Q: Is there parental involvement required for The Safari like in other group programs?
A: Yes, and no. We recognize the value that parents bring to their children when they are learning anything for the first time. We also recognize that with parent’s busy schedules, and/or musical interests, it can also be a challenge to always attend class with their child. In The Safari, these needs and benefits have been carefully weighed and parental attendance is structured to, first and foremost ensure the successful music education of the students. Parents join their children on their Safari journey on a full-time basis in the early years of the program and gradually decrease their attendance in class as their children get older and gain confidence. Parent involvement in The Safari is as follows:
Parents Attend All Classes
• Junior Level 1, Junior Level 2, Intermediate Level 1
Parents attend first weeks full time (# of weeks is at the discretion of the teacher based on the makeup of each class) then only attend the last 5 minutes of classes (to receive weekly updates and homework)
• Senior Level 1, Intermediate Level 2
Parents only attend the last 5 minutes of classes (to receive weekly updates and homework)
• Senior Level 2, Advanced Safari, Safari Grade One Group
No Parental Attendance Required
• Private Lessons
Studios that deliver The Safari will ensure that classes are staffed appropriately – given the individual makeup of classes – which may include Teacher Assistants. The need for these individuals will be determined by the Studio and may be older piano students, parents or other faculty.
Q: I am concerned that I will not be able to attend the full class with my child. How will I know what is going on and how will I be able to help them at home as I don’t have a music background?
A: The beginning levels (Safari Junior 1 & 2 and Intermediate 1) are fully parented. In Safari Intermediate 2 and Senior 1, the first 4 weeks are parented as part of the transition to unparented classes. After those 4 weeks, and for every subsequent level, parents are required to only join their child in class for the last 5 minutes. During this time their child’s job is to show/teach their parents/caregivers the concept(s) that they worked on that day by showing them the assigned piece/s and activities. If the child is unable to do this at that time, the teacher then has the opportunity to review the information again with the parent there. In this way, teachers can ensure that the students have truly understood the concepts/expectations – which isn’t always the case currently. Finally, as is the norm at M&P, homework sheets/info will be made available each week.
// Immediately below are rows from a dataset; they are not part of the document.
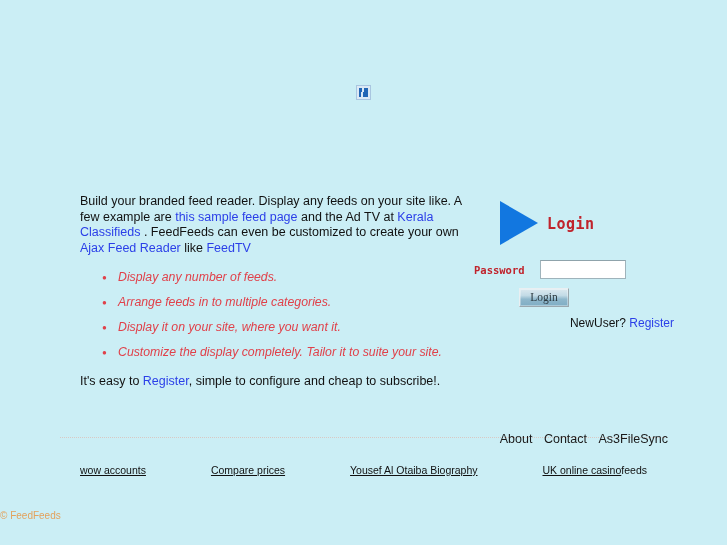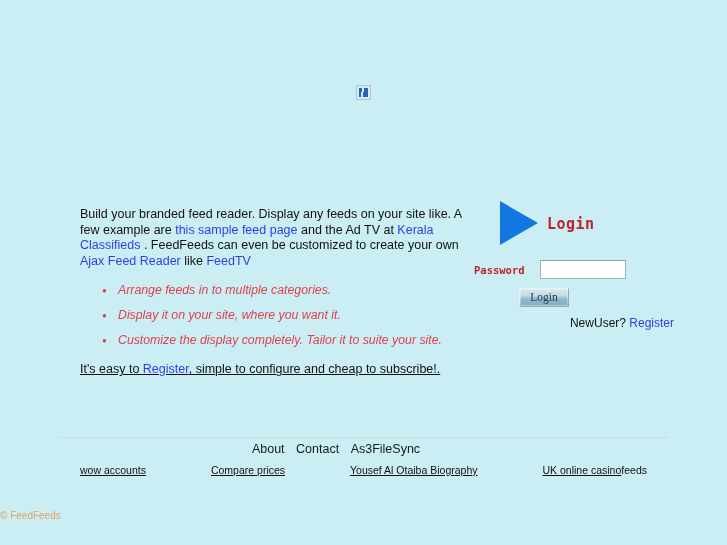"Build your branded feed reader." .content-col { top: 96px -> 83px }
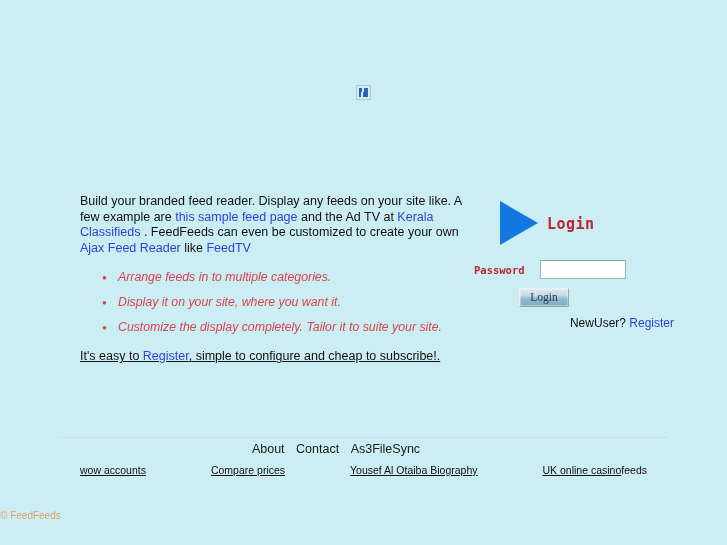"Display any number of feeds." li { html: none -> <li>Display any number of feeds.</li> }
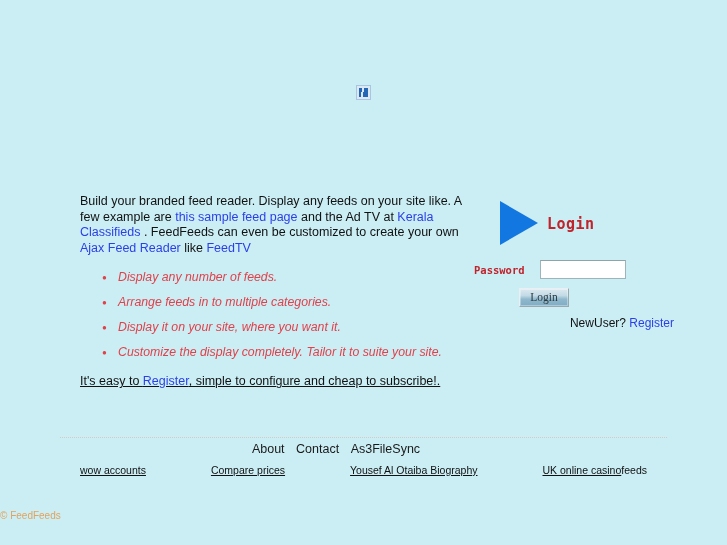"It's easy to Register, simple" .tail-para { text-decoration: underline -> none }
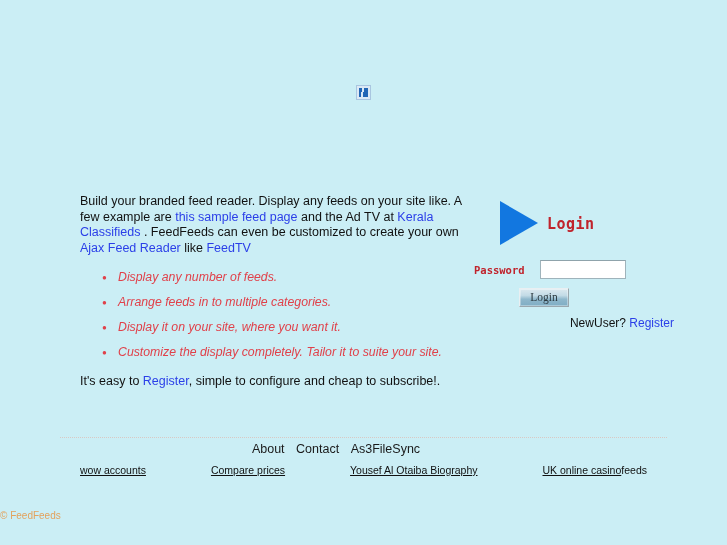"About Contact As3FileSync" .footer-nav { text-align: center -> right; top: 442px -> 432px }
Q: If I choose to move to The Safari from another group music class, how do I know what class to choose next year?
A: If you are a current student, please login to the parent portal for more information. If you are a new student, please contact our offices directly and we would be pleased to assist you.
Q: I see that The Safari program only goes to Senior Level 2 and then moves to Grade 1 group classes or private lessons. What has my child achieved when they are finished Senior Level 2 and what is the best way to move forward with their music education?
A: An Advanced Safari Level – with an all new cast of characters – is currently in development by David Steckenreiter for official introduction in the 2018/19 year. This advanced level will be open to students who complete their Senior Level 2 Safari journey, as well as older beginning students. For the upcoming 2017/18 school year however, students who have completed the equivalent of their Senior Level 2 will have the choice of either working through the interim Safari Grade 1 Group Program – or enrolling in private lessons to continue their piano education.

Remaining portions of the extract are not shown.